Es imperativo que los jóvenes rectifiquen y asuman una posición crítica ante su entorno, nuestra juventud ha de tomar cada vez más conciencia de su realidad política y social rechazando la apatía y el conformismo, asumiendo cívicamente el rol que les corresponde en la sociedad como ciudadanos comprometidos y agentes de cambio.
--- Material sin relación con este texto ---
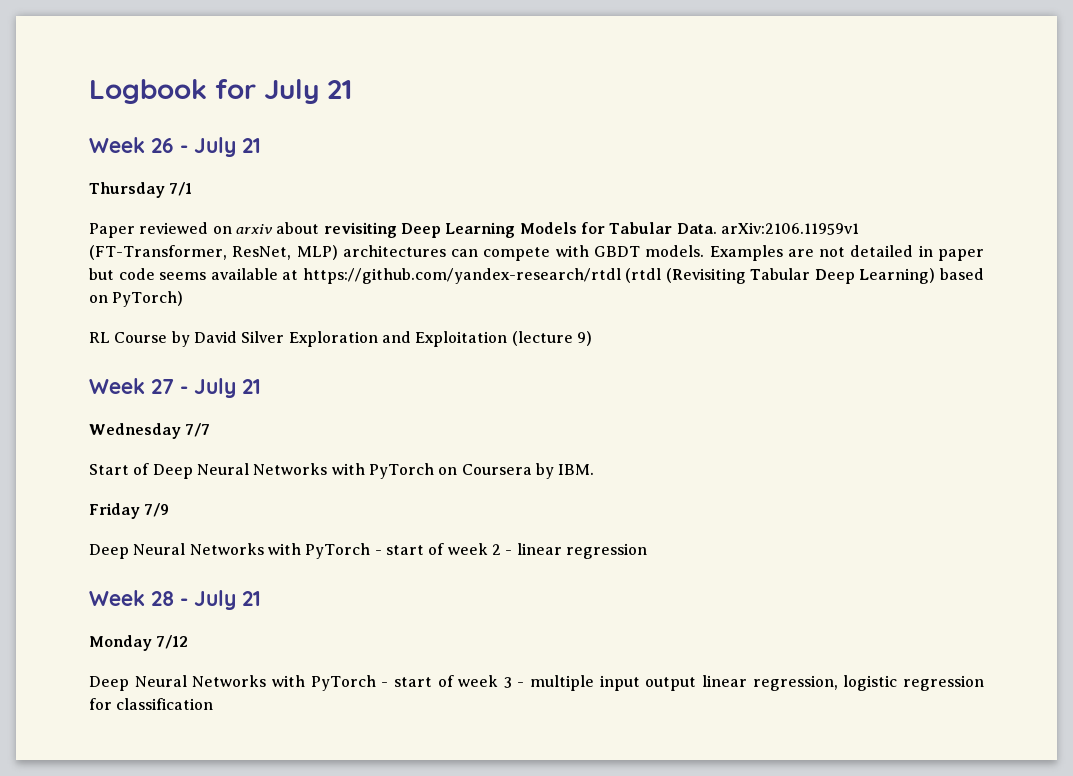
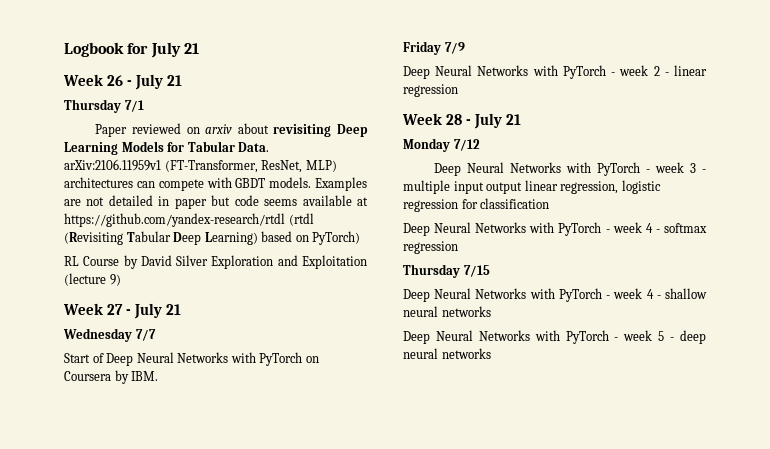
[385,543,445,555] start of -> (616, 74) none
[393,675,454,687] start of -> (651, 171) none
(214, 704) none -> [403,222,707,236] [403,241,458,254] [403,264,490,278] [403,288,707,302] [403,306,491,317] [403,330,706,344] [403,348,491,359] // Deep Neural Networks with PyTorch - week 4 - softmax regression // Thursday 7/15 // Deep Neural Networks with PyTorch - week 4 - shallow neural networks // Deep Neural Networks with PyTorch - week 5 - deep neural networks

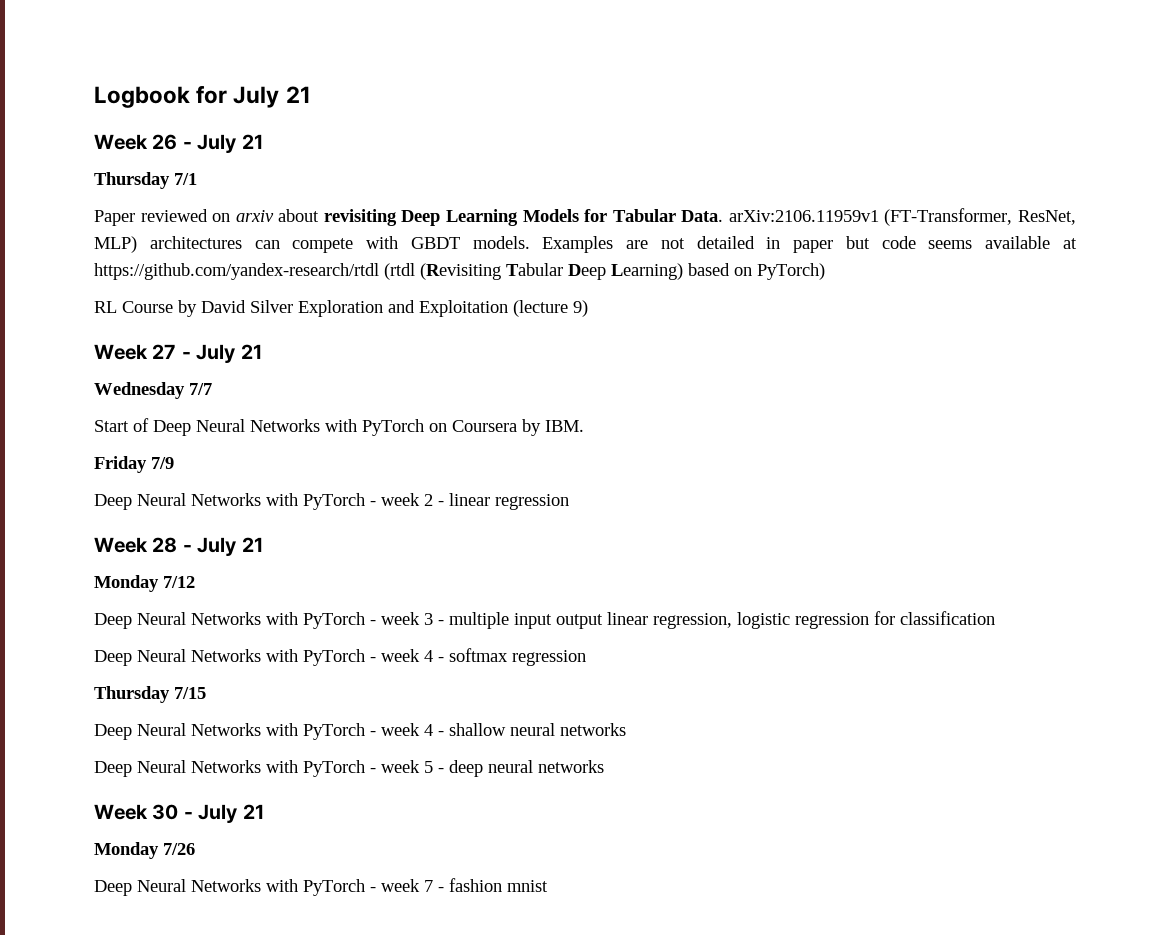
(491, 353) none -> [94,804,264,823] [94,842,195,859] [94,878,548,896] // Week 30 - July 21 // Monday 7/26 // Deep Neural Networks with PyTorch - week 7 - fashion mnist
Asimismo, los jóvenes en su aspiración de alcanzar un futuro promisorio, han de cuidar y cultivar, entre otras virtudes, su educación e intelecto, profundizar su conocimiento y comprensión de los valores de una sociedad libre, valorar la justicia, la actividad creadora y apreciar su herencia socio – cultural como fundamento de su propia identidad.

Es evidente que en Nicaragua, a pesar de nuestras contradicciones y el lamentable deterioro de altos valores como el respeto a la justicia, la libertad y a la dignidad humana, es esperanzador sin embargo, evidenciar que nos estamos preparando para el cambio generacional, los espacios que hoy usurpan a través de la prebenda y el clientelismo los personeros en su mayoría, de la actual y corrupta clase política, se espera que el día de mañana sean reivindicados por ciudadanos probos y comprometidos con los altos ideales que inspiran y hacen posible la paz social y el progreso. Este es el espacio que les corresponderá asumir a las nuevas generaciones, a los jóvenes que hoy se decidan asumir el reto.

En su Carta Apostólica Dilecti Amici del Papa Juan Pablo II con ocasión del Año Internacional de la Juventud, dirigiéndose a los jóvenes y a las jóvenes del mundo, les decía: “En vosotros está la esperanza, porque pertenecéis al futuro, y el futuro os pertenece. En efecto, la esperanza está siempre unida al futuro, es la espera de los “bienes futuros”.